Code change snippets

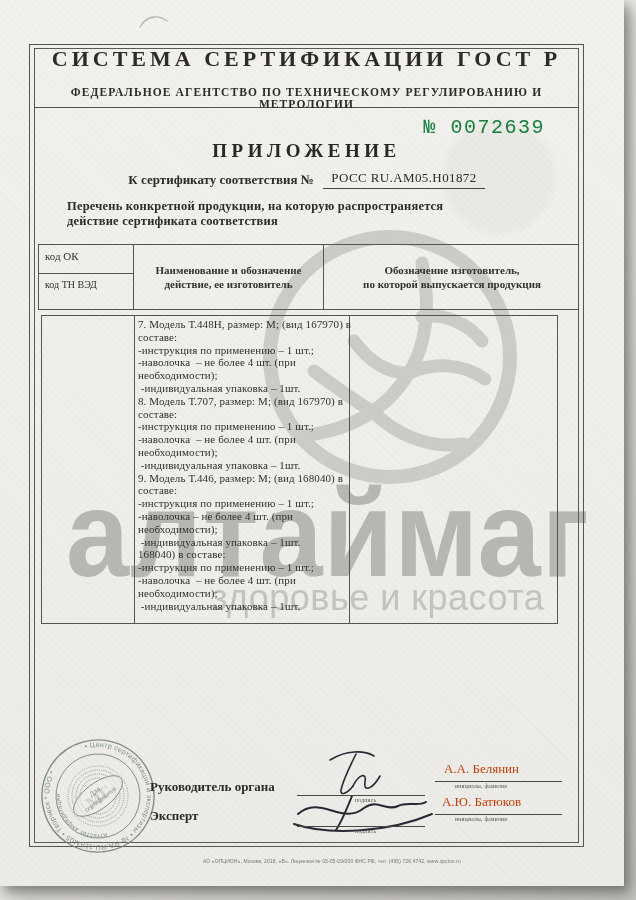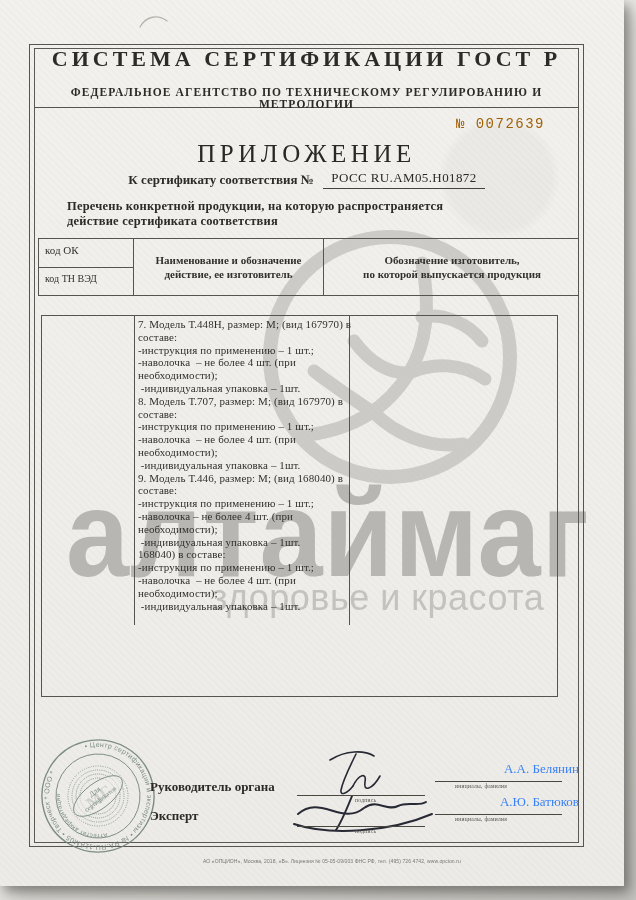"№ 0072639" .form-number { color: #a16207 -> #15803d; font-size: 14px -> 20px }
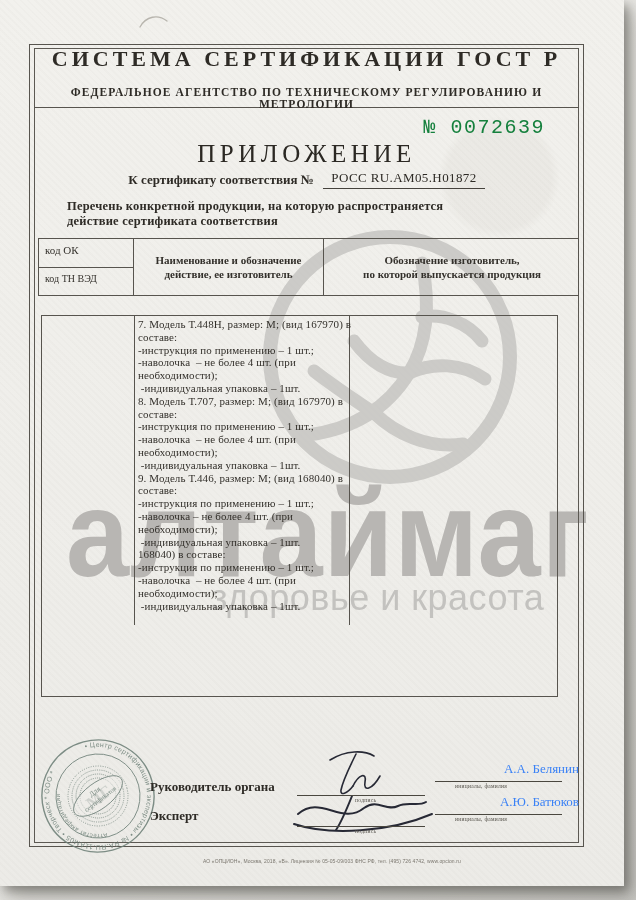"ПРИЛОЖЕНИЕ" .doc-title { font-size: 25px -> 19px; font-weight: normal -> bold }
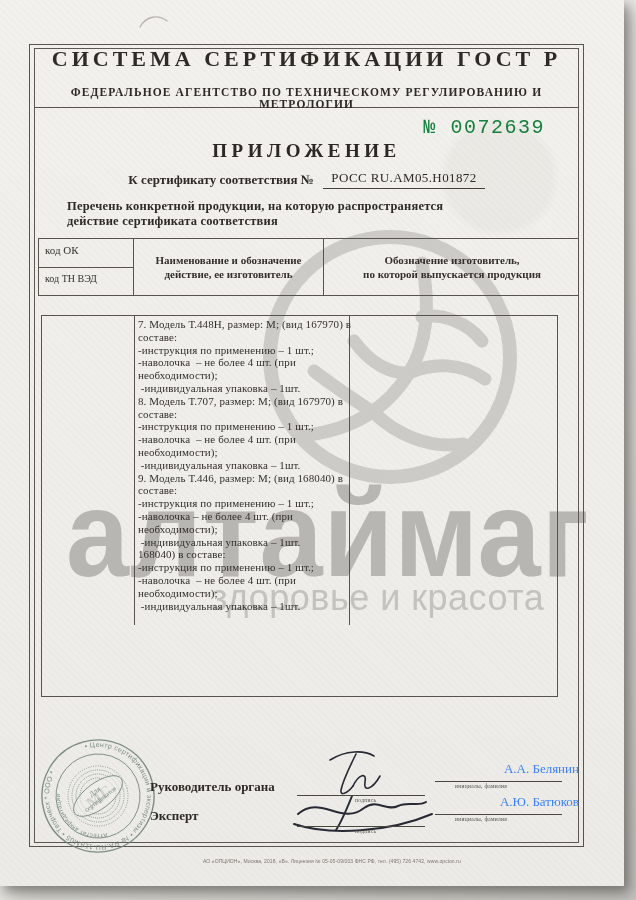"код ОК" .head-table { height: 58px -> 66px; top: 238px -> 244px }
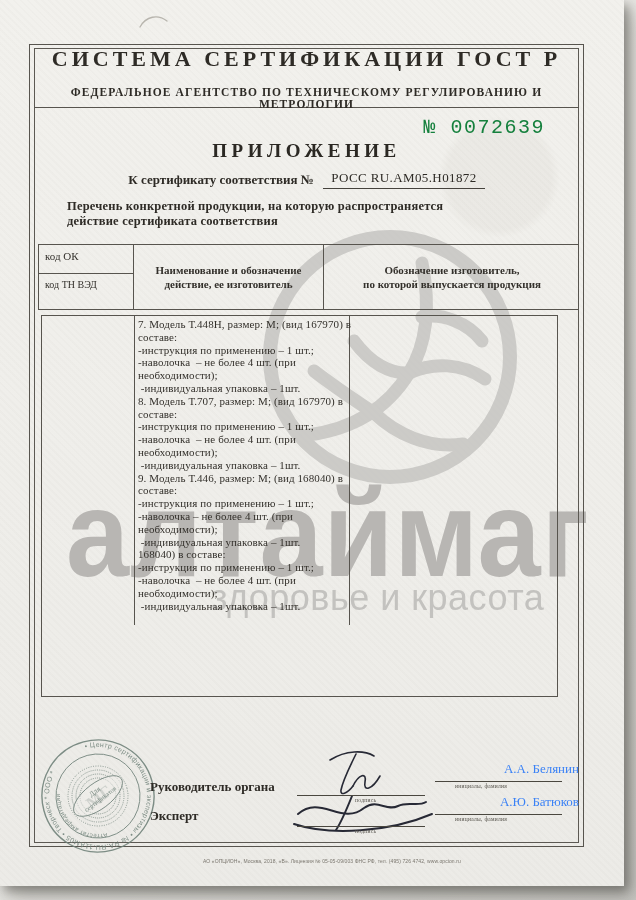"7. Модель Т.448Н, размер: М;" .content-box { height: 382px -> 309px }
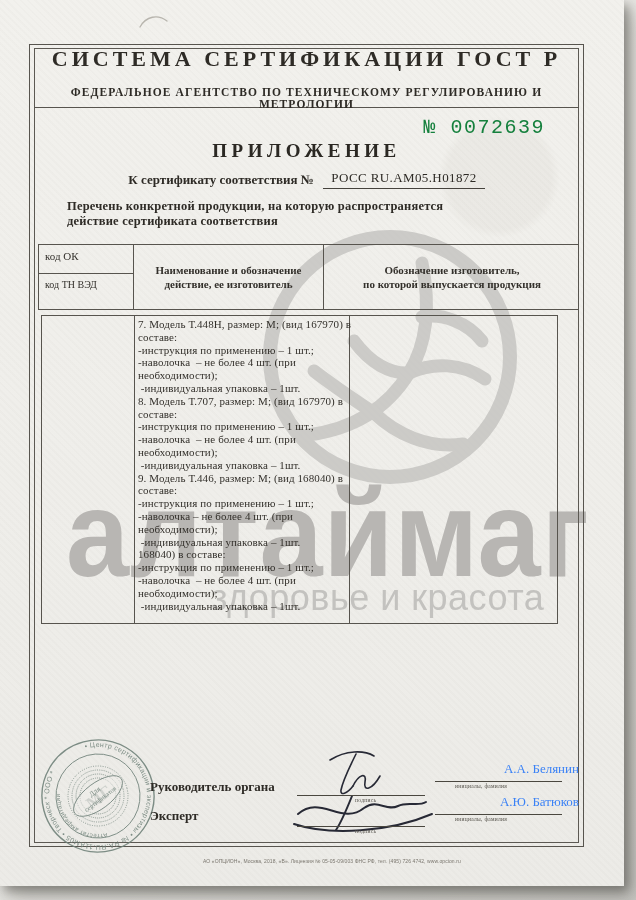"А.А. Белянин" .name { color: #3b82f6 -> #c2410c; left: 452px -> 418px; text-align: right -> center }
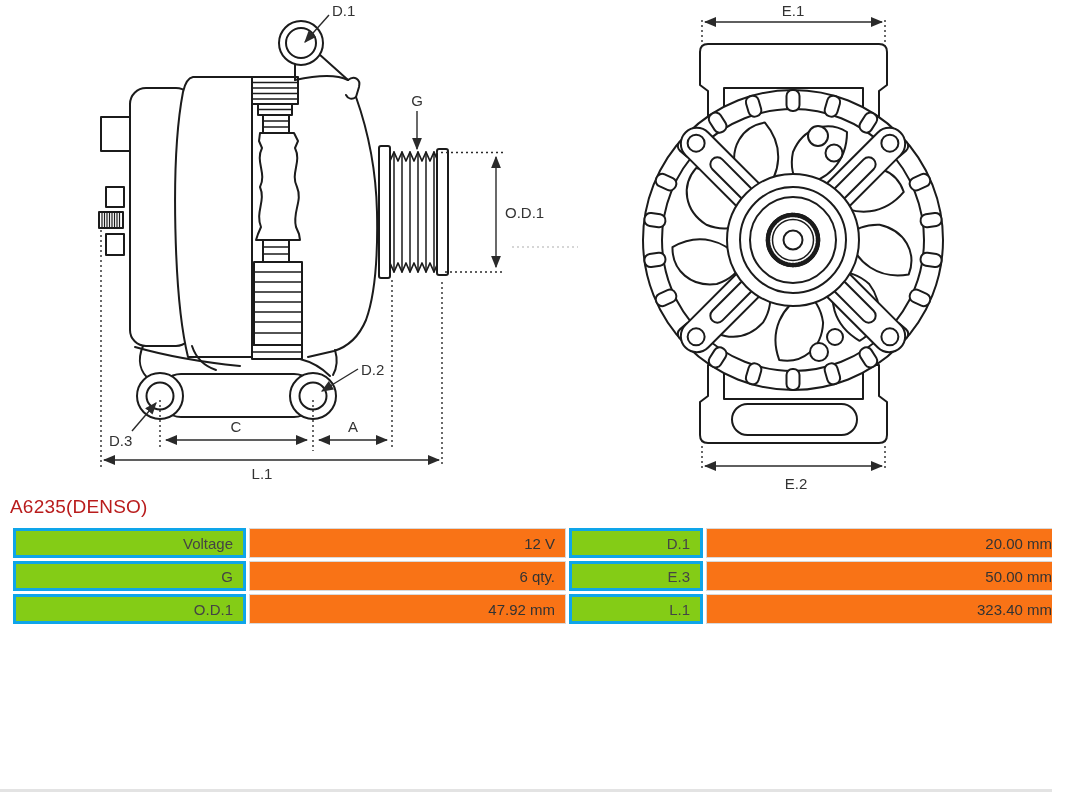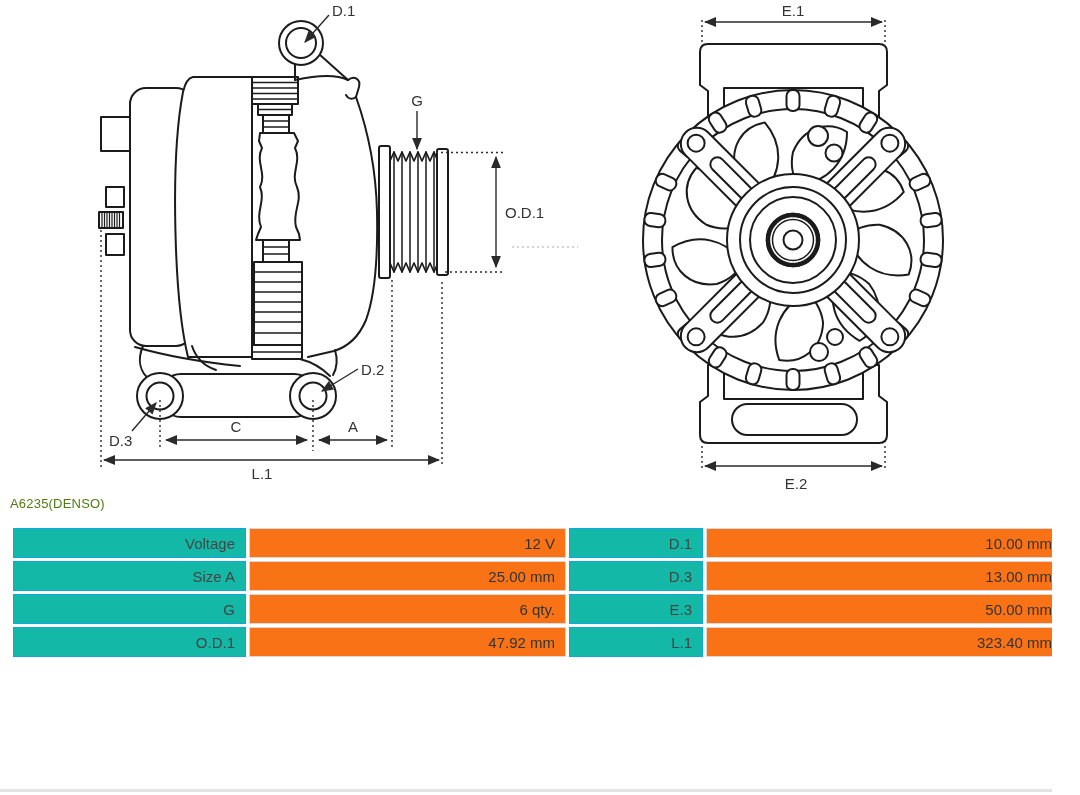"A6235(DENSO)" .title { color: #4d7c0f -> #b91c1c; font-size: 13px -> 19px }
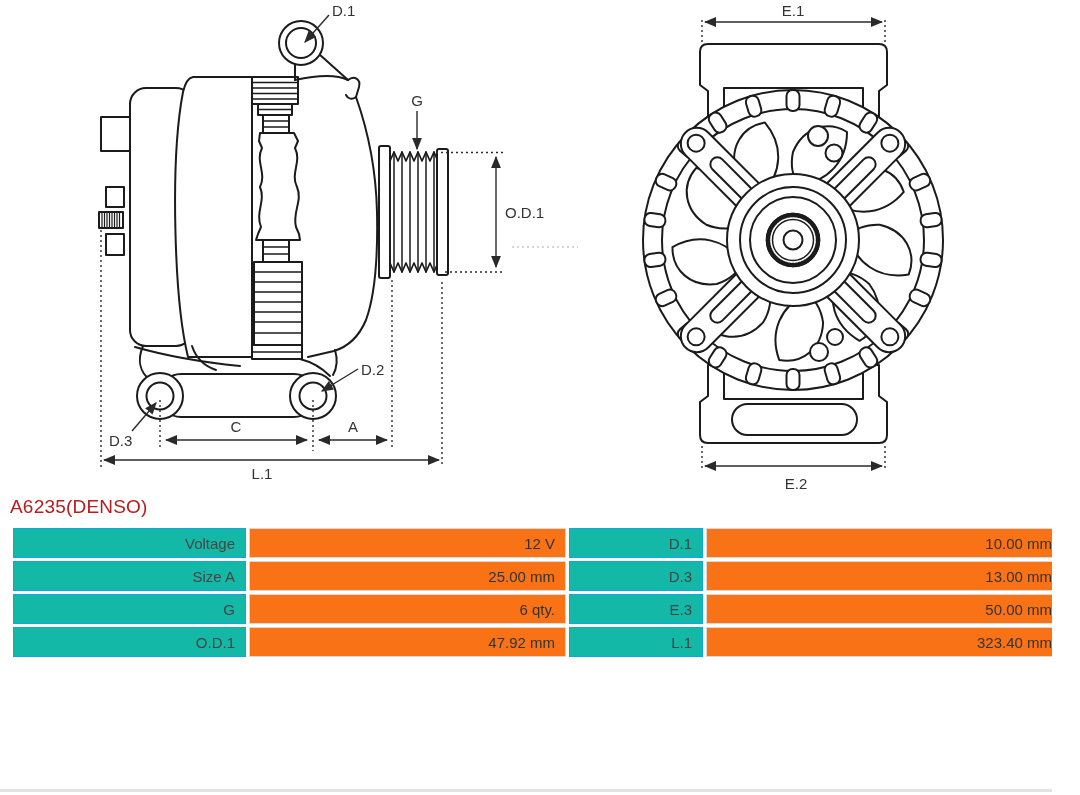"Voltage" td.lbl { background: #14b8a6 -> #84cc16; border: 1px solid #0ea5e9 -> 3px solid #0ea5e9 }
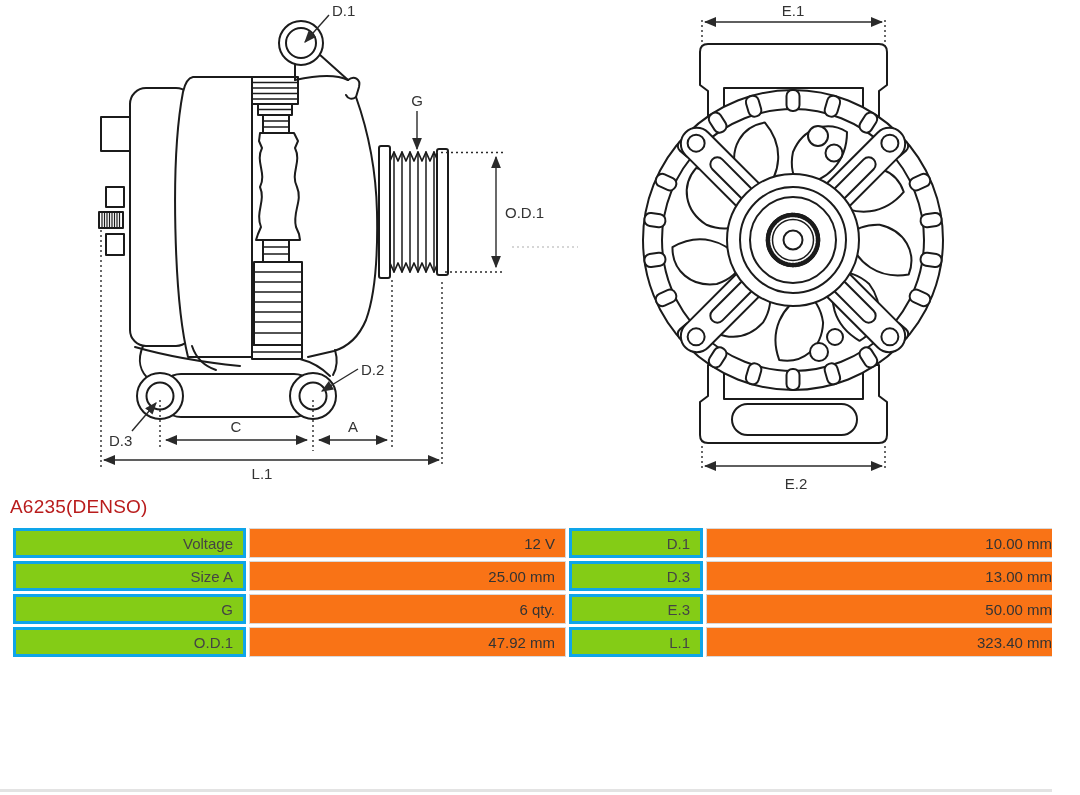"10.00 mm" td.val { text: 10.00 -> 20.00 }
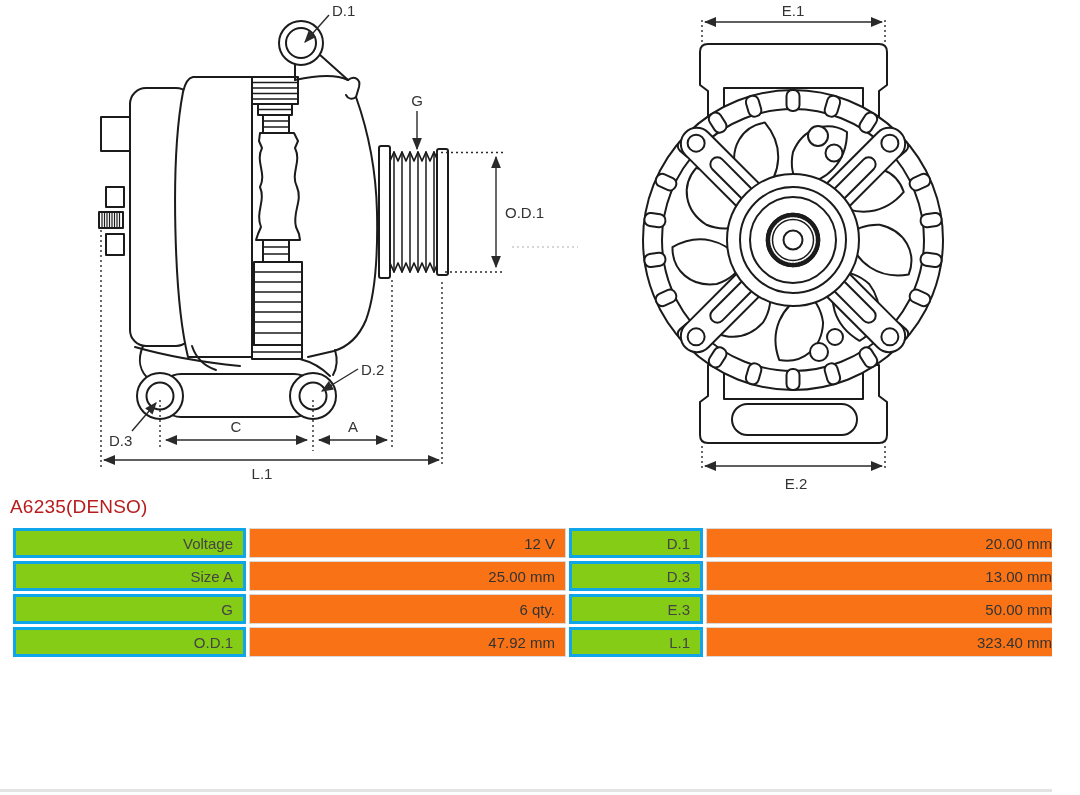"Size A" tr { html: <tr> <td>Size A</td> <td>25.00 mm</td> <td>D.3</td> <td>13.00 mm</td> </tr> -> none }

■ TO DO: Each line above is to be copied exactly, and the pictures are to be dropped.

■ ANSWER TO THIS EXERCISE:
"№ 0072639" .form-number { color: #a16207 -> #15803d; font-size: 14px -> 20px }
"ПРИЛОЖЕНИЕ" .doc-title { font-size: 25px -> 19px; font-weight: normal -> bold }
"код ОК" .head-table { height: 58px -> 66px; top: 238px -> 244px }
"7. Модель Т.448Н, размер: М;" .content-box { height: 382px -> 309px }
"А.А. Белянин" .name { color: #3b82f6 -> #c2410c; left: 452px -> 418px; text-align: right -> center }
"A6235(DENSO)" .title { color: #4d7c0f -> #b91c1c; font-size: 13px -> 19px }
"Voltage" td.lbl { background: #14b8a6 -> #84cc16; border: 1px solid #0ea5e9 -> 3px solid #0ea5e9 }
"10.00 mm" td.val { text: 10.00 -> 20.00 }
"Size A" tr { html: <tr> <td>Size A</td> <td>25.00 mm</td> <td>D.3</td> <td>13.00 mm</td> </tr> -> none }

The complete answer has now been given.